When it comes to dealing with fussy eating, the way in which you serve food can sometimes be more important than the food itself.
We often look at picky eating from a very simplistic point of view; putting foods into a “like” and “dislike” category without really exploring the difficulties that the child faces when confronted with these foods.
Taste is often the last barrier to a child eating the meal that’s in front of them. Before they even get to that point they must overcome any sensory hurdles surrounding the look, smell and feel of the food. Understanding these issues can be key to avoiding at least some meal time battles at home.
Take soup as an example. I love making soup. It’s cheap and easy to make, is great for using up an array of vegetables and other ingredients from the fridge and perfect to batch cook.
My daughter will tolerate soup.
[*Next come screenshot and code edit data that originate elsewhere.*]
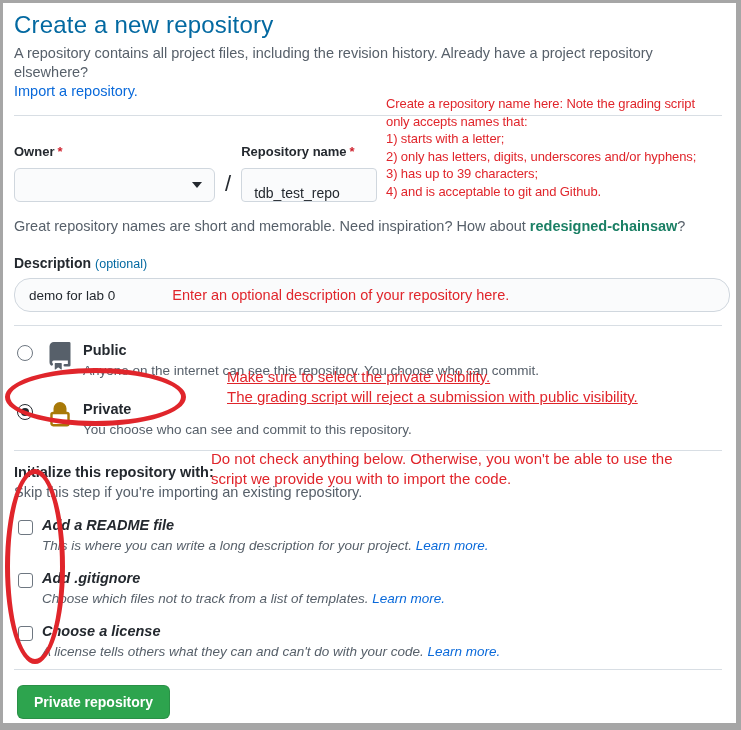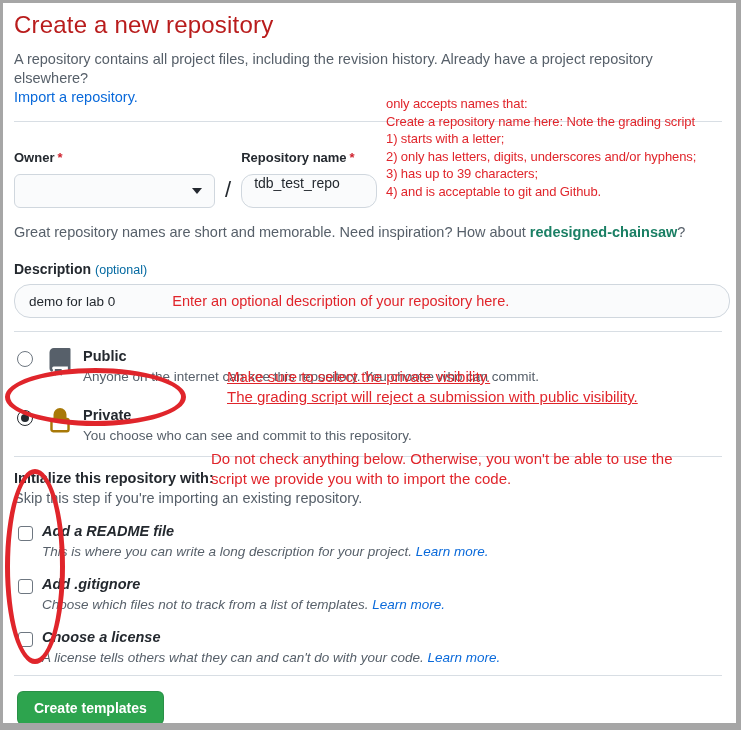--- a/index.html
+++ b/index.html
@@ -17,7 +17,7 @@
   }
   .content { padding: 8px 14px 0 11px; }
 
-  h1.page-title { margin: 0 0 11px 0; font-size: 24px; font-weight: 400; color: #b91c1c; letter-spacing: .2px; }
+  h1.page-title { margin: 0 0 5px 0; font-size: 24px; font-weight: 400; color: #0369a1; letter-spacing: .2px; }
   .subtitle { font-size: 14.5px; color: #57606a; line-height: 19px; }
   .link { color: #0969da; text-decoration: none; cursor: pointer; }
   .hr { border: none; border-top: 1px solid #d8dee4; margin: 14px 0 0 0; }

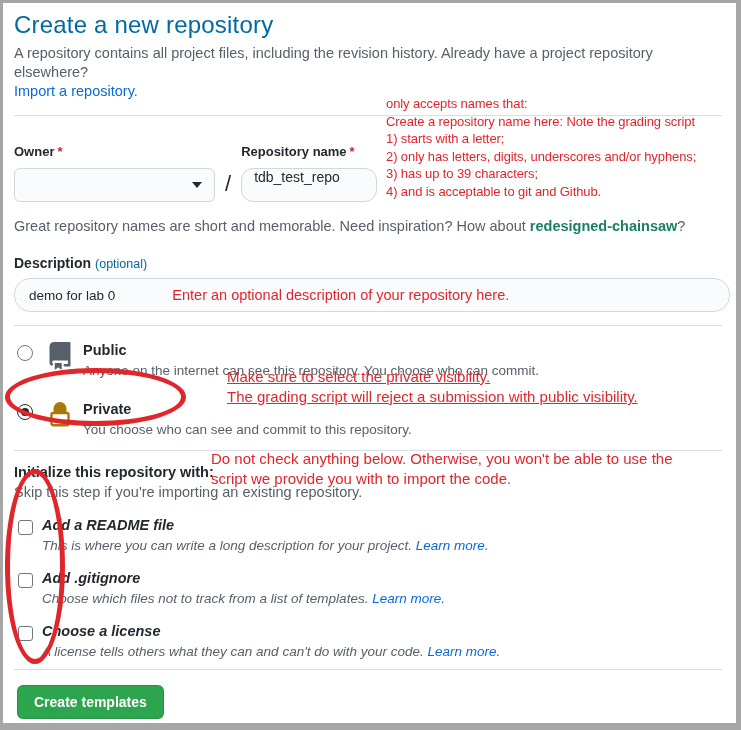--- a/index.html
+++ b/index.html
@@ -203,8 +203,8 @@
   </div>
 
   <div class="anno anno-repo">
+    <div>Create a repository name here: Note the grading script</div>
     <div>only accepts names that:</div>
-    <div>Create a repository name here: Note the grading script</div>
     <div>1) starts with a letter;</div>
     <div>2) only has letters, digits, underscores and/or hyphens;</div>
     <div>3) has up to 39 characters;</div>

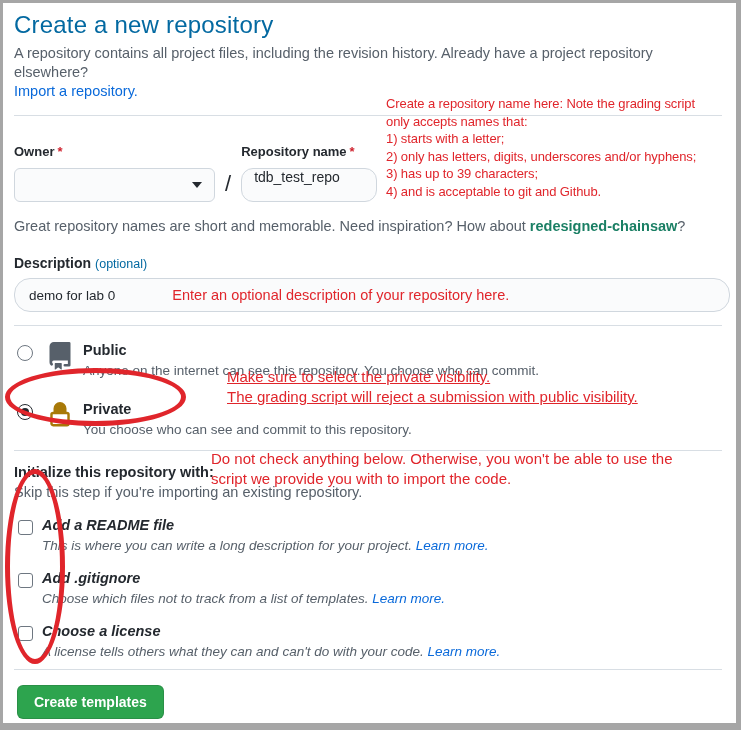--- a/index.html
+++ b/index.html
@@ -38,8 +38,8 @@
   .repo-group { width: 136px; }
   .text-input {
     margin-top: 9px; height: 34px; width: 136px;
-    background: #fafbfc; border: 1px solid #d0d7de; border-radius: 12px;
-    display: flex; align-items: flex-start; padding: 0 12px;
+    background: #fafbfc; border: 1px solid #d0d7de; border-radius: 4px;
+    display: flex; align-items: flex-end; padding: 0 12px;
     font-size: 14px; color: #24292f;
   }
 

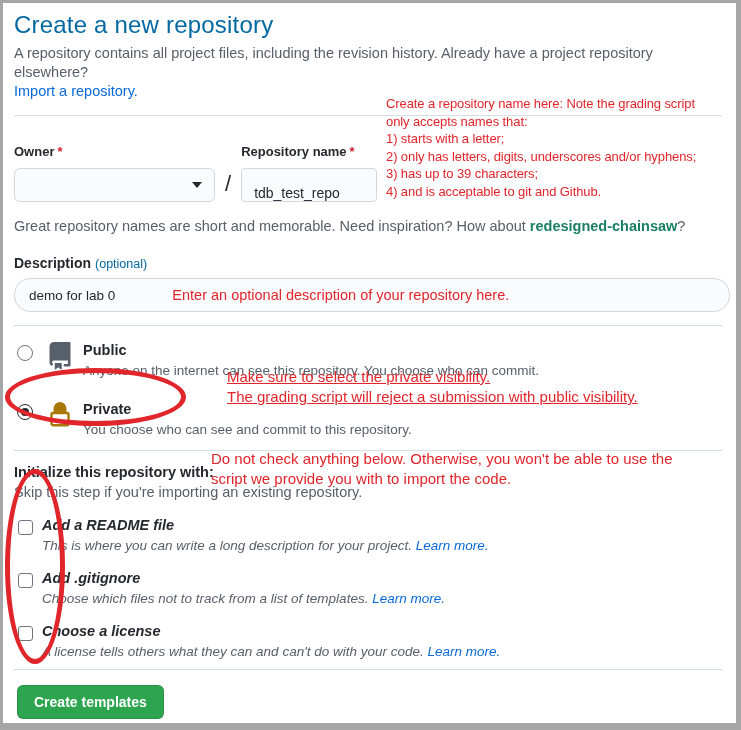--- a/index.html
+++ b/index.html
@@ -199,7 +199,7 @@
 
     <hr class="hr" style="margin-top:10px">
 
-    <button class="btn-create">Create templates</button>
+    <button class="btn-create">Private repository</button>
   </div>
 
   <div class="anno anno-repo">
It’s not her favourite food and will generally have a little moan when it’s presented but otherwise doesn’t have any major objection to it.
My son on the other hand will not currently tolerate it and I know his issues with it are sensory. He is autistic and is sensitive to how food feels. He doesn’t like the fact that soup is difficult to eat. Soup is messy, easy to spill and requires very good spoon-to-mouth coordination. A lot of children (not just those on the spectrum) will have similar issues with soup.
To overcome this I use my homemade soup as a pasta sauce. Pasta is a “safe” food for many children; it’s familiar and easy to eat and you can use it to hide an abundance of veggies and protein (This one is Tomato & Chorizo).
So if you’ve written off foods like soup for your picky eater, maybe just try ways that you can change up how you serve it.